脳のエネルギーはブドウ糖とケトン体、そして・・

脳はブドウ糖しかエネルギーに使えない、という時代遅れの医者も減ってきたようで、ケトン体が脳で使われることは既に周知の事実となってきました。
しかしここにきて、さらに別のものが脳のエネルギーとなりうることが分かってきたのです。

それは「乳酸」です。もともと乳酸は低血糖時にエネルギー源となることが知られていて、脳の神経細胞でグルコースと同じように使われ、それは通常で全体の約10%程度、理論上は60%まで代替可能だとされてきました。(※1)

そして最近の報告により、脳の星状細胞において高濃度で存在する乳酸が、ニューロンに向かって流れていることが実際に確認されたのです。(※2)
そして乳酸はピルビン酸となり、ATPを作り出します。なお血中乳酸濃度は脳の乳酸濃度とリンクしますので、トレーニングで乳酸が発生した場合、脳で乳酸が使われるレベルも高くなると思われます。

また筑波大学の研究で、脳のグリコーゲン減少が中枢性疲労の原因である可能性が指摘されました。(※3)
これまでは血糖値の低下や脳内セロトニンの上昇、脳内モノアミン増加などが中枢疲労の原因だとされてきましたが、これらの作用により脳内グリコーゲンが減少するからこそ、疲労が起こるという説です。
そして同じ研究グループが運動中の脳グリコーゲン減少とそれに伴う乳酸の増加、セロトニンの増加を確認しています。(※4)

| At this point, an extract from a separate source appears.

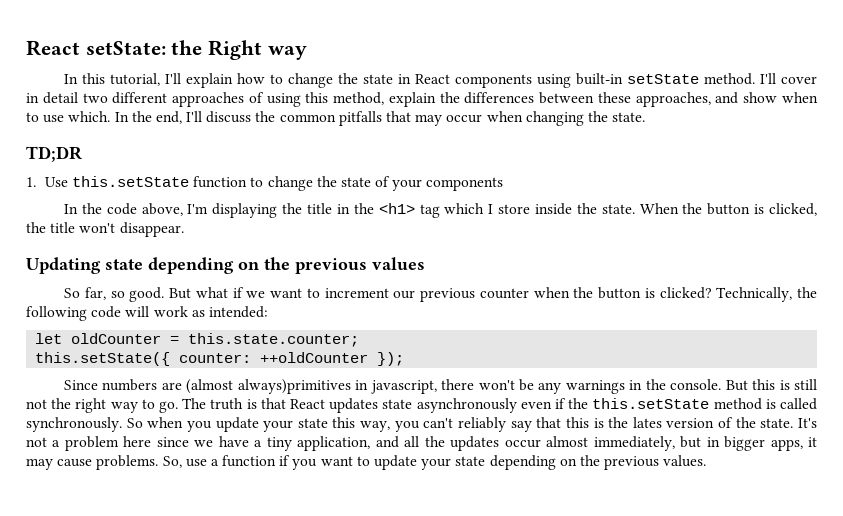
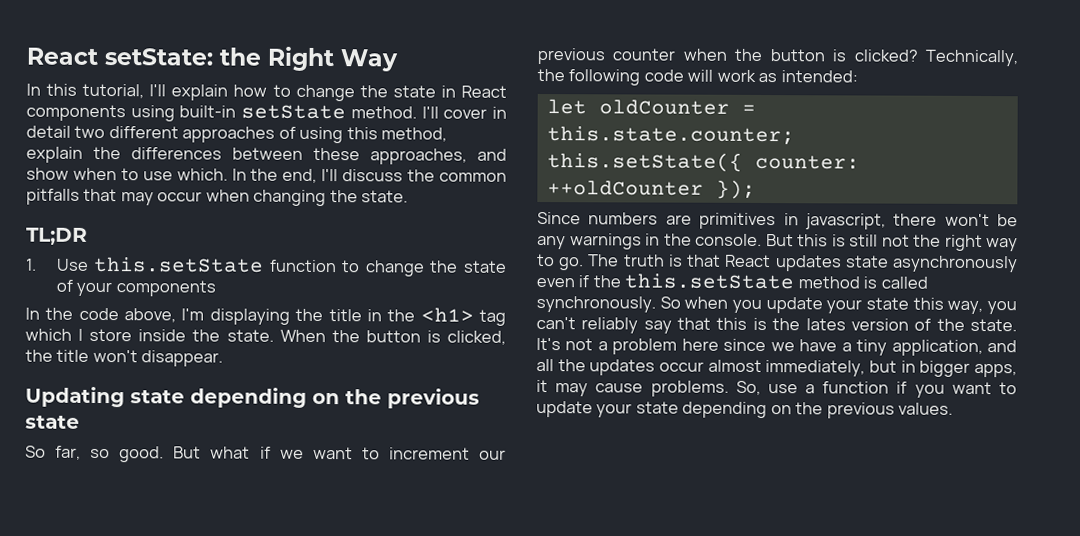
[267,46,307,60] way -> [340,49,398,72] Way
[26,146,82,162] TD;DR -> [26,227,88,246] TL;DR
[372,257,425,270] values -> [25,414,80,429] state
[186,379,351,394] (almost always)primitives -> [699,212,777,230] primitives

脳のエネルギー代謝経路が詳細に分かるようになることで、様々な疾患の予防や治療に役立つようになるだけでなく、健常者が脳の機能をさらに高めるための方策についても明らかになってくることでしょう。今後の研究展開が非常に楽しみとなってきました。


※1:
The contribution of blood lactate to brain energy metabolism in humans measured by dynamic 13C nuclear magnetic resonance spectroscopy.
J Neurosci. 2010 Oct 20;30(42):13983-91. doi: 10.1523/JNEUROSCI.2040-10.2010.

※2:
In Vivo Evidence for a Lactate Gradient from Astrocytes to Neurons.
Cell Metab. 2015 Nov 18. pii: S1550-4131(15)00526-4. doi: 10.1016/j.cmet.2015.10.010.

※3:
Brain glycogen decreases during prolonged exercise.
J Physiol. 2011 Jul 1;589(Pt 13):3383-93. doi: 10.1113/jphysiol.2010.203570. Epub 2011 Apr 26.

※4:
Brain Glycogen Decreases During Intense Exercise Without Hypoglycemia: The Possible Involvement of Serotonin.
Neurochem Res. 2015 Jul;40(7):1333-40. doi: 10.1007/s11064-015-1594-1. Epub 2015 Jun 3.